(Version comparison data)
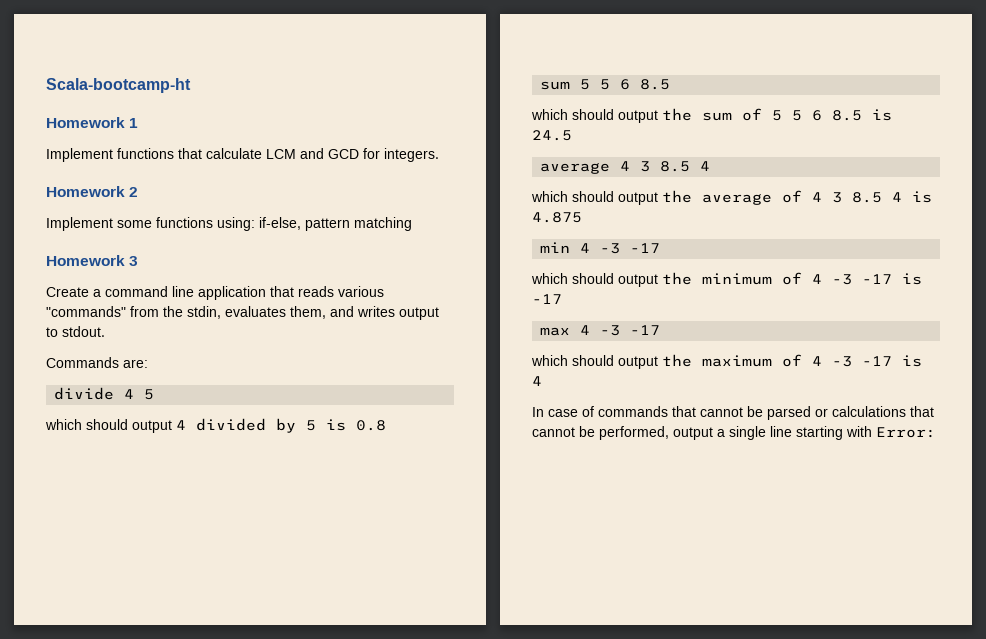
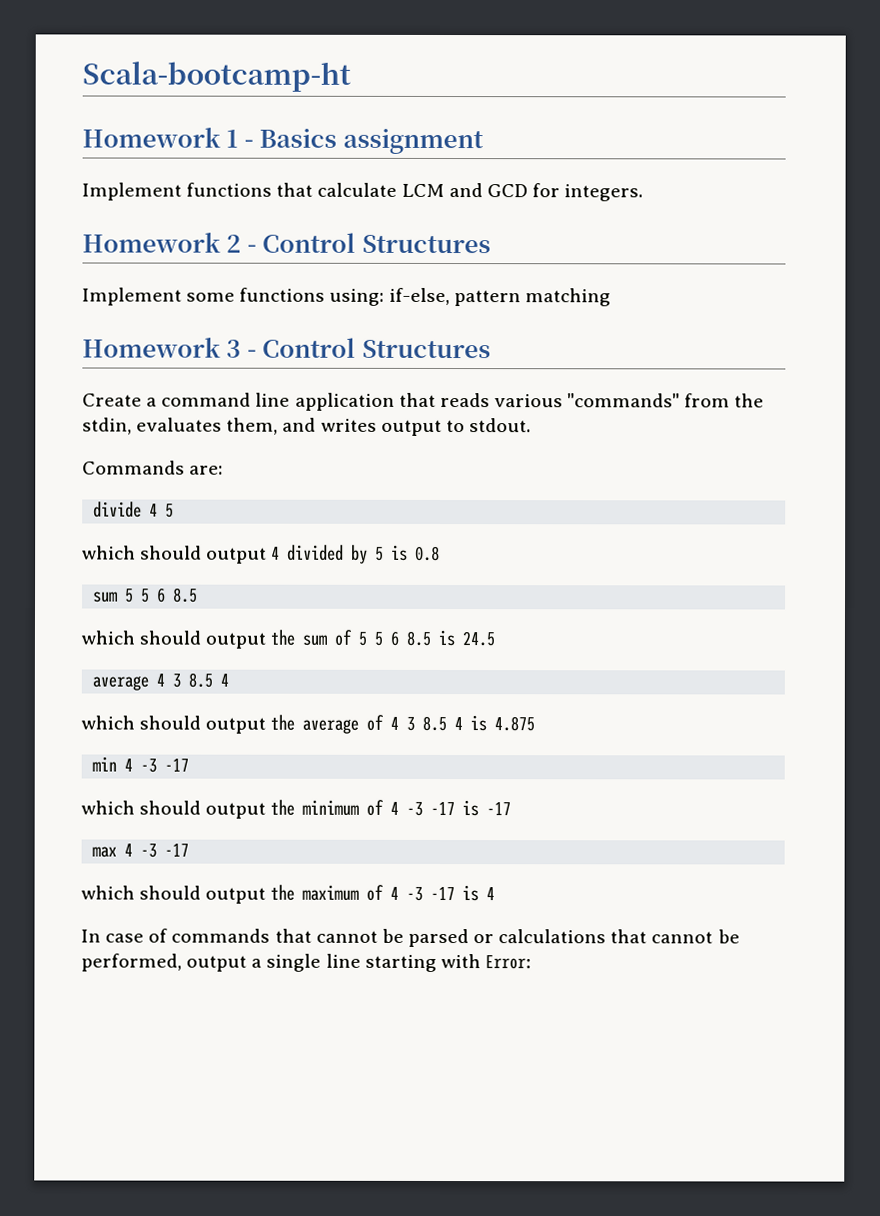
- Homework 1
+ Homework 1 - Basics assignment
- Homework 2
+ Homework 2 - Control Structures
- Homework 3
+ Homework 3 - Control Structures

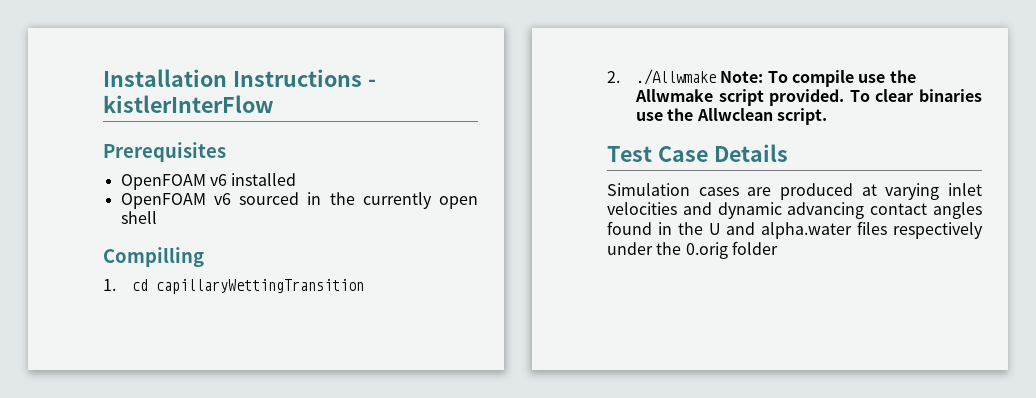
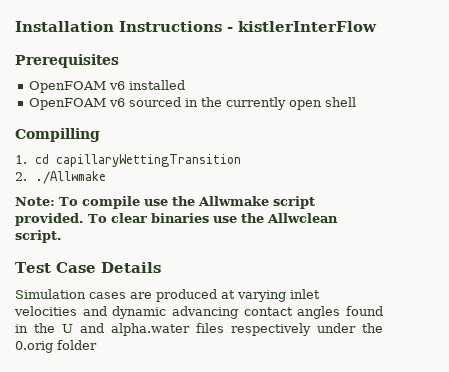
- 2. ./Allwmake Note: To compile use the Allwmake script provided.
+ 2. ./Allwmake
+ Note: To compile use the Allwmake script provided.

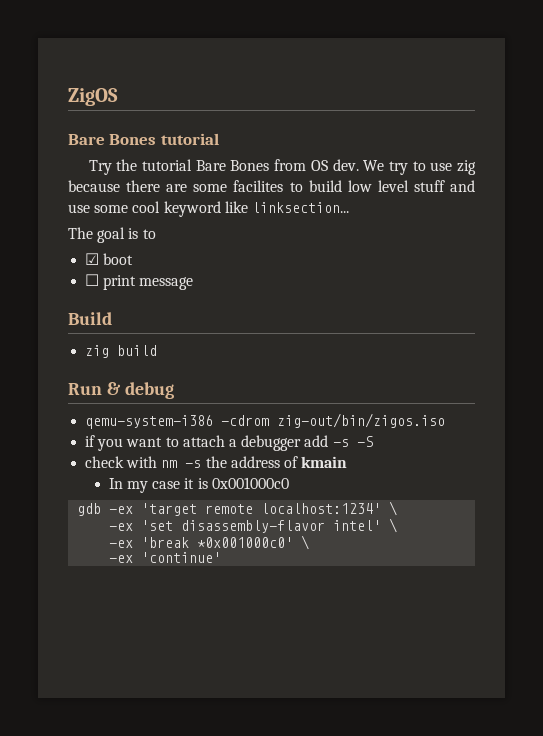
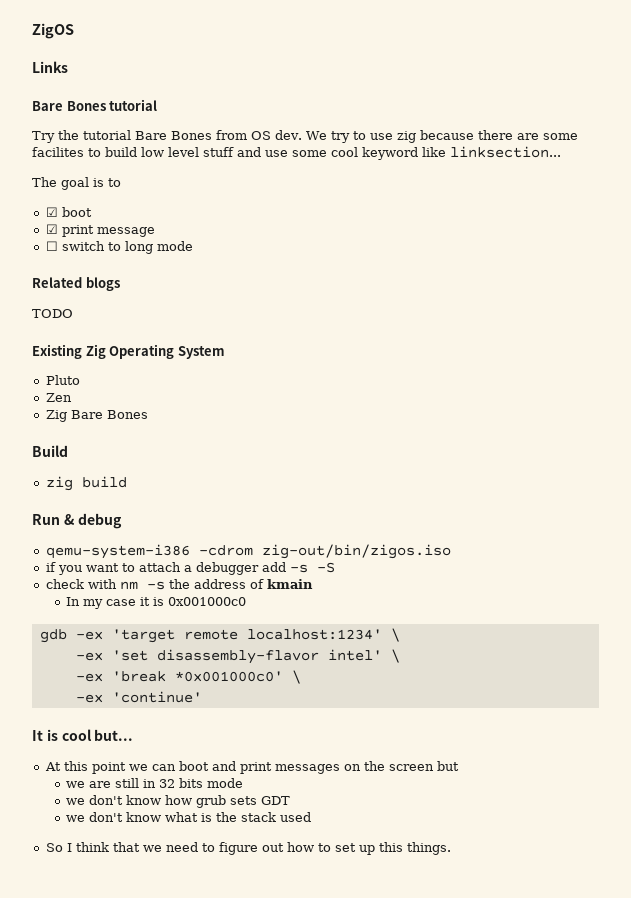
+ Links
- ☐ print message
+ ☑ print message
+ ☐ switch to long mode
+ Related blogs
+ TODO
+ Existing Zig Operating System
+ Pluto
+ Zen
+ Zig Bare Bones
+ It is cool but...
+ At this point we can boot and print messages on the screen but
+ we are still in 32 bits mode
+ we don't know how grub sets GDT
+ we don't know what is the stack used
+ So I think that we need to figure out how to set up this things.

- AIM OF THE EXERCISE -
Give the number of lines in the records that contain the string "print", and write nothing besides that number.

- ANSWER TO THE PROBLEM -
3